What is needed: Print every record exactly, but leave out the pictures.

Raw data:

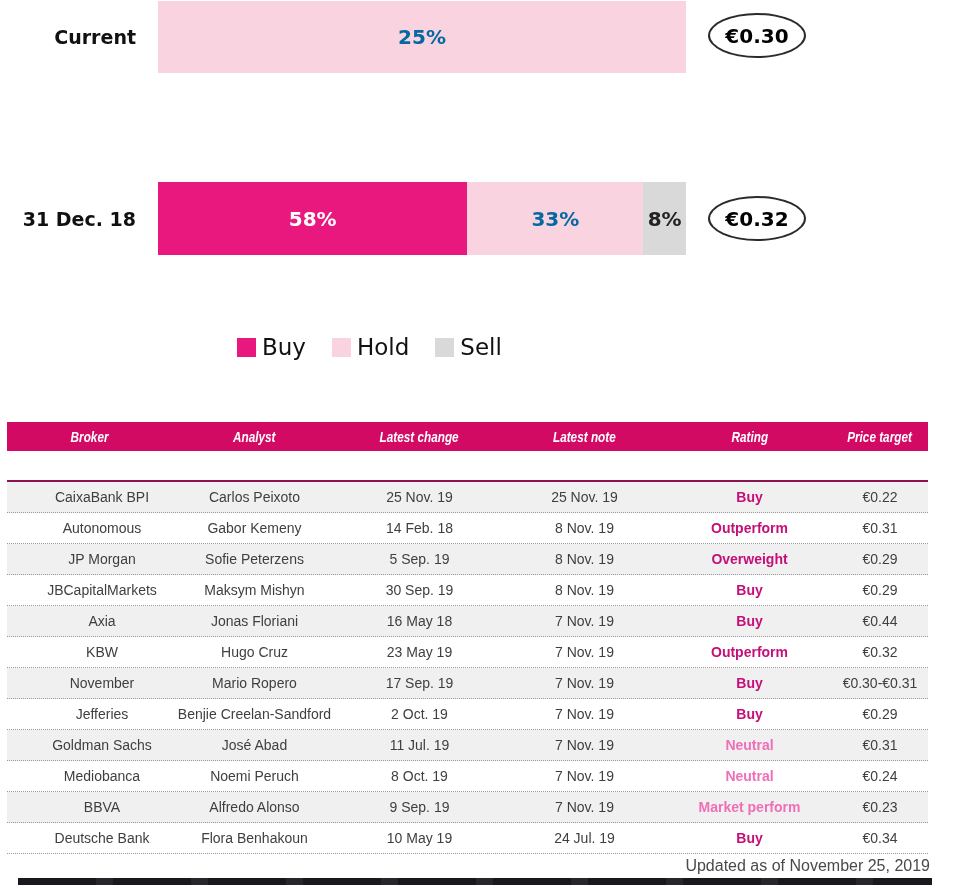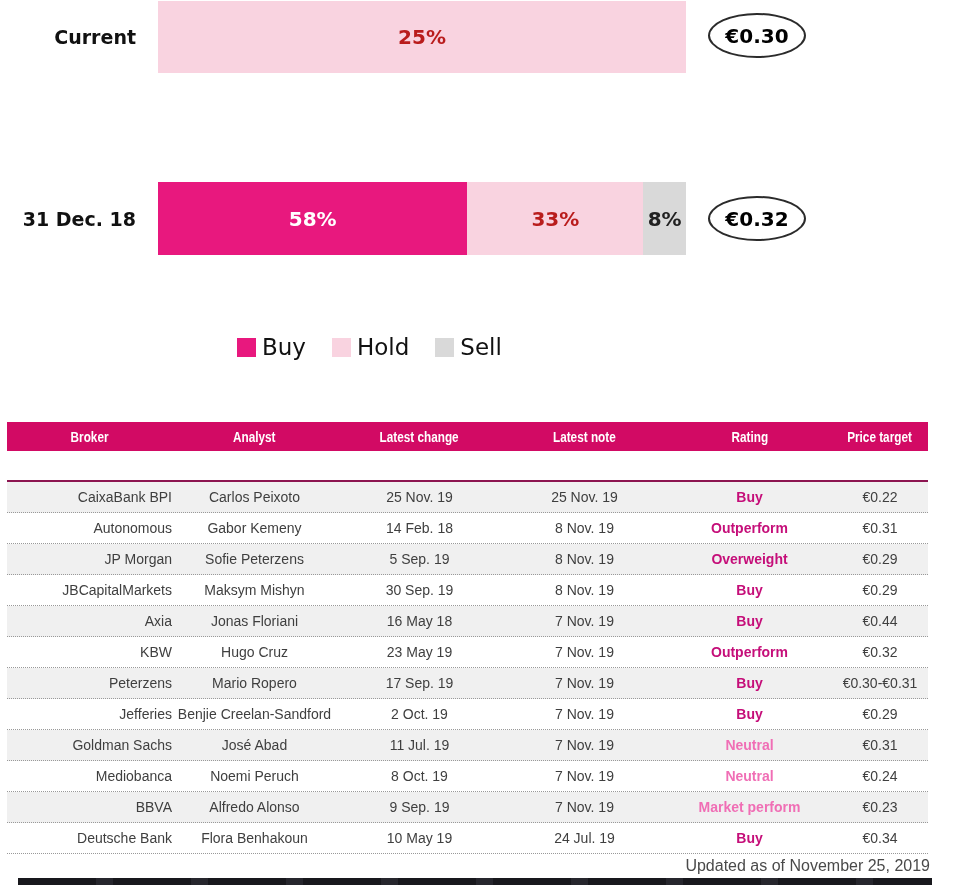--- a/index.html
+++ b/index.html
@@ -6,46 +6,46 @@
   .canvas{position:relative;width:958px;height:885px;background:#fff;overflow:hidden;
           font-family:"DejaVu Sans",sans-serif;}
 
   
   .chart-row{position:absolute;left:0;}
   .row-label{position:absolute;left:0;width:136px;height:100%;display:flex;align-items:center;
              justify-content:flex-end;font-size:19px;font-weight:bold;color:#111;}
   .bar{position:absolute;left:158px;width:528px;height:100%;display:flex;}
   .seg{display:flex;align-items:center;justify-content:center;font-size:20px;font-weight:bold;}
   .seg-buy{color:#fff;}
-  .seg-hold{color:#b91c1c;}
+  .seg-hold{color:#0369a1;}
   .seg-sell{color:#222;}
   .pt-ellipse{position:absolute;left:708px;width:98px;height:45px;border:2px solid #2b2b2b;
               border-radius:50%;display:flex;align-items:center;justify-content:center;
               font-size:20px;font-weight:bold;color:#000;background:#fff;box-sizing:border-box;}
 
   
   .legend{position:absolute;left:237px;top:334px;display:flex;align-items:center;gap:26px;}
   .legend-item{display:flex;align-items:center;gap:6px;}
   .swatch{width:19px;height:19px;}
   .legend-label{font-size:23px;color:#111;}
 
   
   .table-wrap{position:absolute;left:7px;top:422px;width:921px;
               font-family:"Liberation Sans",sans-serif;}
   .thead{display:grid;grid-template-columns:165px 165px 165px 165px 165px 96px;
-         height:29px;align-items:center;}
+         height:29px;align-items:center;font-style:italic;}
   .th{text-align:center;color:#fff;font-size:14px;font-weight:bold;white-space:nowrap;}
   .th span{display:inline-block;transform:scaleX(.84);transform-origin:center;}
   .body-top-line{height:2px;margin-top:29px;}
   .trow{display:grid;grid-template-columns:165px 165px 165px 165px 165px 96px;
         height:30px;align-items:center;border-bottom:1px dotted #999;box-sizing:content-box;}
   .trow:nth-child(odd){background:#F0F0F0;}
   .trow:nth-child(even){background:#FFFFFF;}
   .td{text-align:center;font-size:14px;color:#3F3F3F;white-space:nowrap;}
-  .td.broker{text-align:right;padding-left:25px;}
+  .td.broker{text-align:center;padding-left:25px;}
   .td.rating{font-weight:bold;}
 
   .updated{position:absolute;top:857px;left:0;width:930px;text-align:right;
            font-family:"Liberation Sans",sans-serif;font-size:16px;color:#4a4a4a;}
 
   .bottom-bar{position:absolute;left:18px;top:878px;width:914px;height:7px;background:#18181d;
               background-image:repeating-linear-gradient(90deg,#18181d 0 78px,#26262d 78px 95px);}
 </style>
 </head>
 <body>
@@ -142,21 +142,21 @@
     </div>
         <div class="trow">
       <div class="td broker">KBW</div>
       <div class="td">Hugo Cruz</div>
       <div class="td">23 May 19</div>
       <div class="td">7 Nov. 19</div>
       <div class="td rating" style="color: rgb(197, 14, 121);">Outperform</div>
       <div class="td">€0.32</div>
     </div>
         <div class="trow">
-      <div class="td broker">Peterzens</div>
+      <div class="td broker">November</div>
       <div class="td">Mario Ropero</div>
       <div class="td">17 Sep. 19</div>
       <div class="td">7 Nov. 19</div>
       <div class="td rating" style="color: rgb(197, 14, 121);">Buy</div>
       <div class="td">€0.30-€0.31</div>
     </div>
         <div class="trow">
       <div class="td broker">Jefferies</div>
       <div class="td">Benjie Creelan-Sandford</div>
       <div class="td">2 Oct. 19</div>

Response to the exercise:
--- a/index.html
+++ b/index.html
@@ -6,46 +6,46 @@
   .canvas{position:relative;width:958px;height:885px;background:#fff;overflow:hidden;
           font-family:"DejaVu Sans",sans-serif;}
 
   
   .chart-row{position:absolute;left:0;}
   .row-label{position:absolute;left:0;width:136px;height:100%;display:flex;align-items:center;
              justify-content:flex-end;font-size:19px;font-weight:bold;color:#111;}
   .bar{position:absolute;left:158px;width:528px;height:100%;display:flex;}
   .seg{display:flex;align-items:center;justify-content:center;font-size:20px;font-weight:bold;}
   .seg-buy{color:#fff;}
-  .seg-hold{color:#b91c1c;}
+  .seg-hold{color:#0369a1;}
   .seg-sell{color:#222;}
   .pt-ellipse{position:absolute;left:708px;width:98px;height:45px;border:2px solid #2b2b2b;
               border-radius:50%;display:flex;align-items:center;justify-content:center;
               font-size:20px;font-weight:bold;color:#000;background:#fff;box-sizing:border-box;}
 
   
   .legend{position:absolute;left:237px;top:334px;display:flex;align-items:center;gap:26px;}
   .legend-item{display:flex;align-items:center;gap:6px;}
   .swatch{width:19px;height:19px;}
   .legend-label{font-size:23px;color:#111;}
 
   
   .table-wrap{position:absolute;left:7px;top:422px;width:921px;
               font-family:"Liberation Sans",sans-serif;}
   .thead{display:grid;grid-template-columns:165px 165px 165px 165px 165px 96px;
-         height:29px;align-items:center;}
+         height:29px;align-items:center;font-style:italic;}
   .th{text-align:center;color:#fff;font-size:14px;font-weight:bold;white-space:nowrap;}
   .th span{display:inline-block;transform:scaleX(.84);transform-origin:center;}
   .body-top-line{height:2px;margin-top:29px;}
   .trow{display:grid;grid-template-columns:165px 165px 165px 165px 165px 96px;
         height:30px;align-items:center;border-bottom:1px dotted #999;box-sizing:content-box;}
   .trow:nth-child(odd){background:#F0F0F0;}
   .trow:nth-child(even){background:#FFFFFF;}
   .td{text-align:center;font-size:14px;color:#3F3F3F;white-space:nowrap;}
-  .td.broker{text-align:right;padding-left:25px;}
+  .td.broker{text-align:center;padding-left:25px;}
   .td.rating{font-weight:bold;}
 
   .updated{position:absolute;top:857px;left:0;width:930px;text-align:right;
            font-family:"Liberation Sans",sans-serif;font-size:16px;color:#4a4a4a;}
 
   .bottom-bar{position:absolute;left:18px;top:878px;width:914px;height:7px;background:#18181d;
               background-image:repeating-linear-gradient(90deg,#18181d 0 78px,#26262d 78px 95px);}
 </style>
 </head>
 <body>
@@ -142,21 +142,21 @@
     </div>
         <div class="trow">
       <div class="td broker">KBW</div>
       <div class="td">Hugo Cruz</div>
       <div class="td">23 May 19</div>
       <div class="td">7 Nov. 19</div>
       <div class="td rating" style="color: rgb(197, 14, 121);">Outperform</div>
       <div class="td">€0.32</div>
     </div>
         <div class="trow">
-      <div class="td broker">Peterzens</div>
+      <div class="td broker">November</div>
       <div class="td">Mario Ropero</div>
       <div class="td">17 Sep. 19</div>
       <div class="td">7 Nov. 19</div>
       <div class="td rating" style="color: rgb(197, 14, 121);">Buy</div>
       <div class="td">€0.30-€0.31</div>
     </div>
         <div class="trow">
       <div class="td broker">Jefferies</div>
       <div class="td">Benjie Creelan-Sandford</div>
       <div class="td">2 Oct. 19</div>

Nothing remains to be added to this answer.